Advanced Threat Protection

Advanced Threat Protection (ATP) is an email filtering service that provides additional protection against specific types of advanced threats, including malware and viruses. Exchange Online Protection currently uses a robust and layered anti-virus protection powered by multiple engines against known malware and viruses. ATP extends this protection through a feature called Safe Attachments, which protects against unknown malware and viruses, and provides better zero-day protection to safeguard your messaging system. All messages and attachments that don't have a known virus/malware signature are routed to a special hypervisor environment, where a behavior analysis is performed using a variety of machine learning and analysis techniques to detect malicious intent. If no suspicious activity is detected, the message is released for delivery to the mailbox.


Exchange Online protection also scans each message in transit in Office 365 and provides time of delivery protection, blocking any malicious hyperlinks in a message. Attackers sometimes try to hide malicious URLs with seemingly safe links that are redirected to unsafe sites by a forwarding service after the message has been received. Safe Links proactively protects your users if they click such a link. That protection remains every time they click the link, and malicious links are dynamically blocked while good links are accessible.


ATP also offers rich reporting and tracking capabilities, so you can gain critical insights into who is getting targeted in your organization and the category of attacks you are facing. Reporting and message tracing allows you to investigate messages that have been blocked due to an unknown virus or malware, while the URL trace capability allows you to track individual malicious links in the messages that have been clicked. Learn more about Exchange online plans 




@Akshay_Mane  Well, thank you for the marketing write-up on behalf of Exchange Online Protection (how much did you cut and paste direct from Microsoft's documentation?). I admire your confidence that EOP and ATP will catch every single piece of malware that arrives for checking. The reality is that some percentage of malware gets through and some users open infected messages. Hence the need for caution. 


But please continue to be confident. It's nice to see such faith expressed in EOP and ATP.

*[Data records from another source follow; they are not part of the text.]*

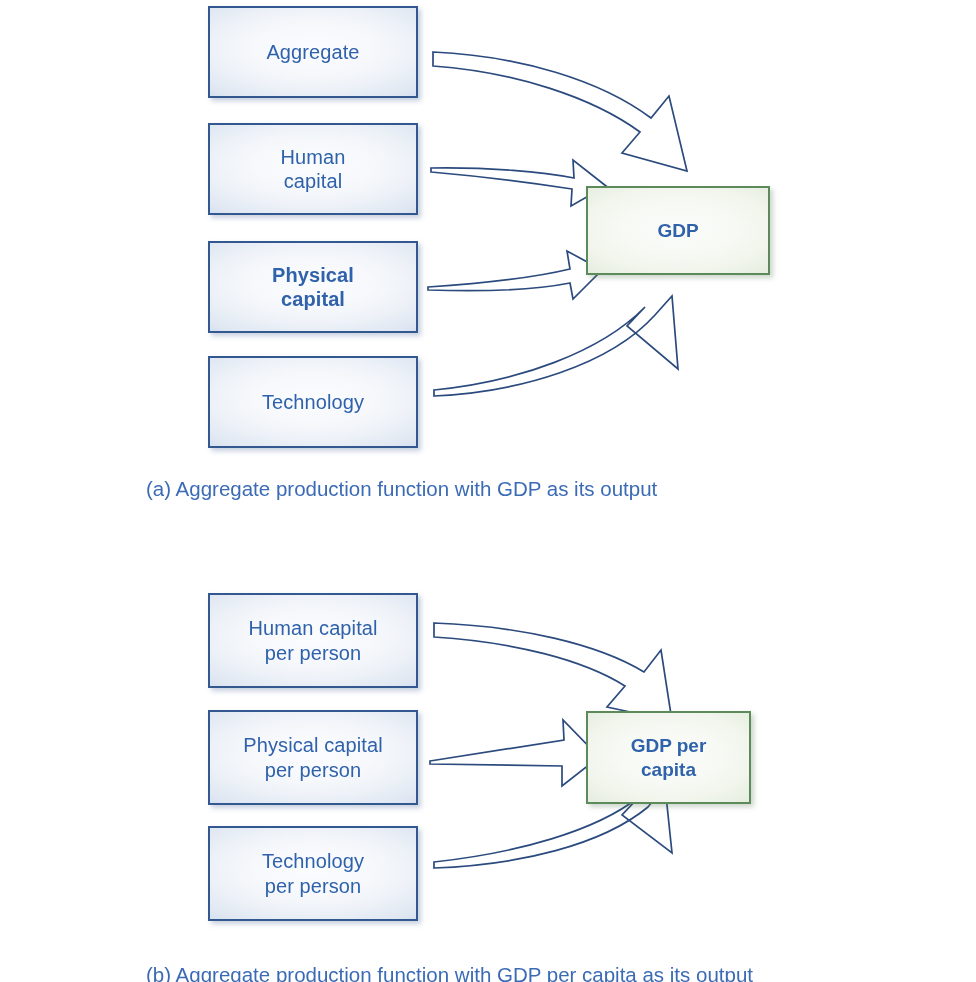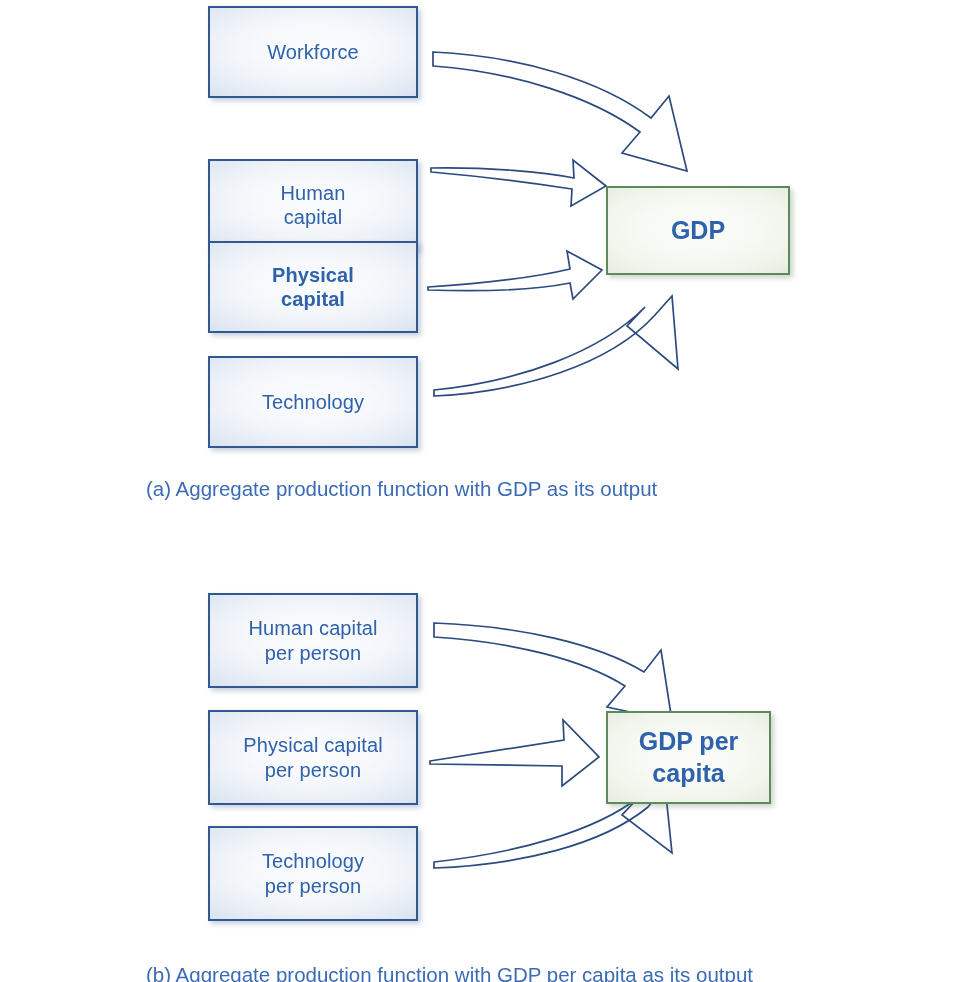"Workforce" span.label { text: Workforce -> Aggregate }
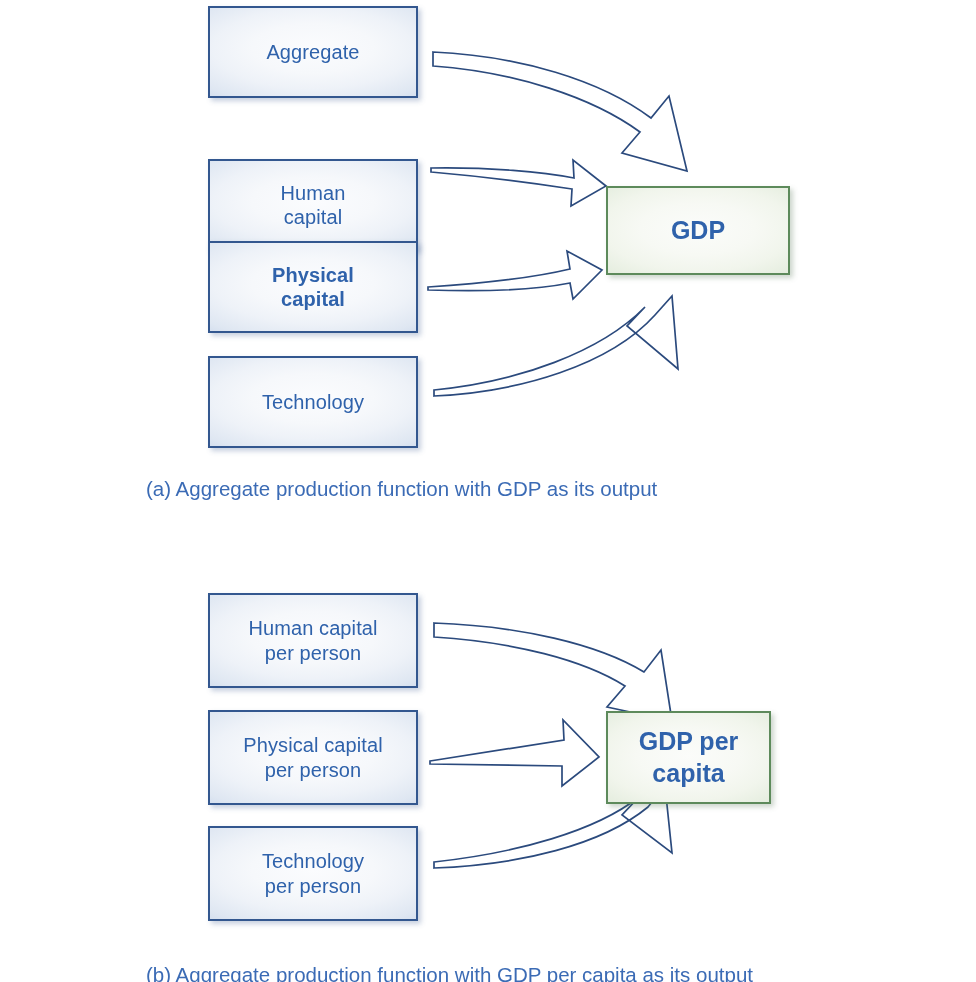"Human" div.node-box { margin-top: 36px -> none }
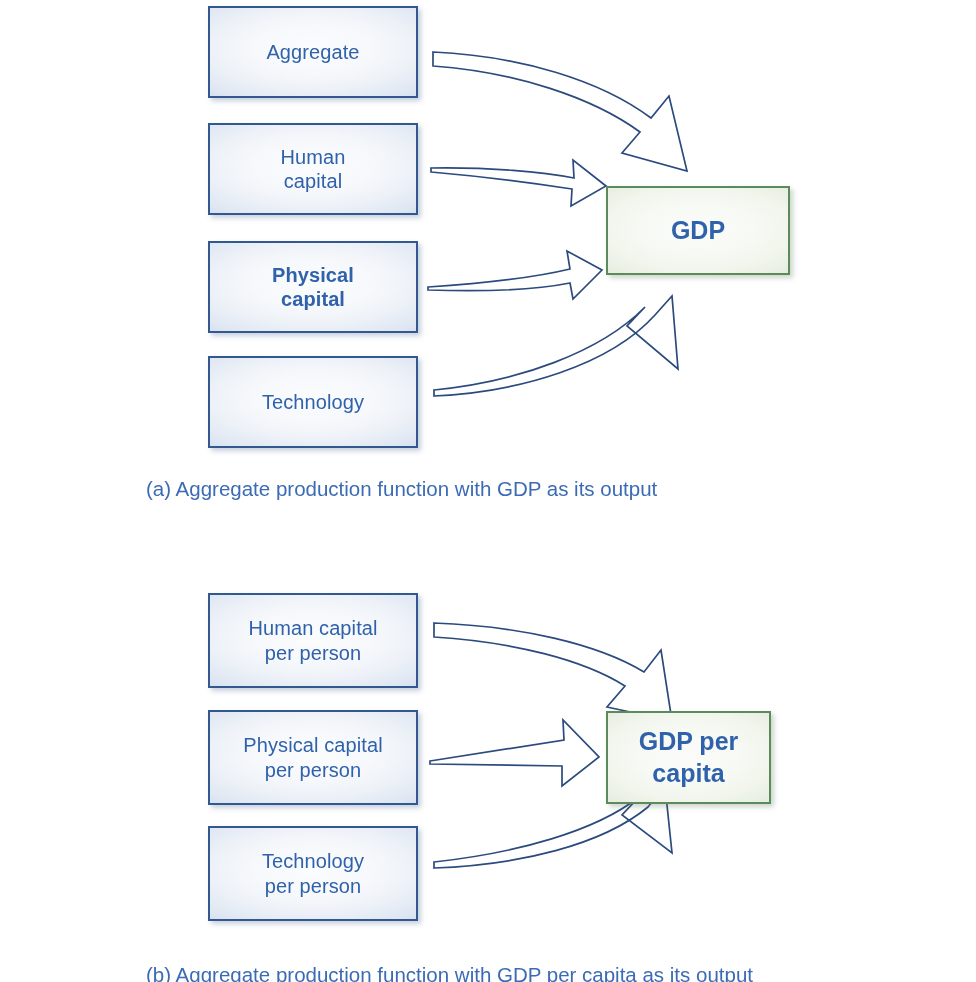"GDP" .out-box { font-size: 25px -> 19px; margin-left: 20px -> none }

For more information about the percentage of infected messages that get past defenses, read the discussion in


Before writing this piece, I spoke to the EOP engineers about the challenges they face in suppressing malware. It's a huge technical and logistical challenge, which explains why some malware will always get through.

@Tony Redmond  


Exchange servers are in MS data centers and hence i don`t think there is any ransomware threats... however, if anyone sends email to you/your account, with malicious code, it will impact you local computer from where you are accessing the emails from... in this case you can use/trust EOP.
If MFA is enabled it will be almost impossible for hacker to penetrate, as far as accessing the account.

@Akshay_Mane Given that I have been writing about Office 365 since 2011, and Exchange since 1996, I think I know where the Exchange Online servers are located.


Remember that ransomware can be delivered by email. As we have already established, some malware gets through anti-malware defenses and will arrive in user mailboxes. Depending on the attack vector, all it might take is for a user to open a message and click a suspect link to cause their complete mailbox to be infected by ransomware (the proof of concept offered in the Mitnick demo). MFA doesn't come into the equation if a user is lured into granting an app permissions over their mailbox.


The possibility of a successful ransomware attack on Exchange Online exists. I personally feel that attackers will choose easier targets, but that doesn't mean that we should be complacent and rely on anti-malware tools to protect mailboxes from infection.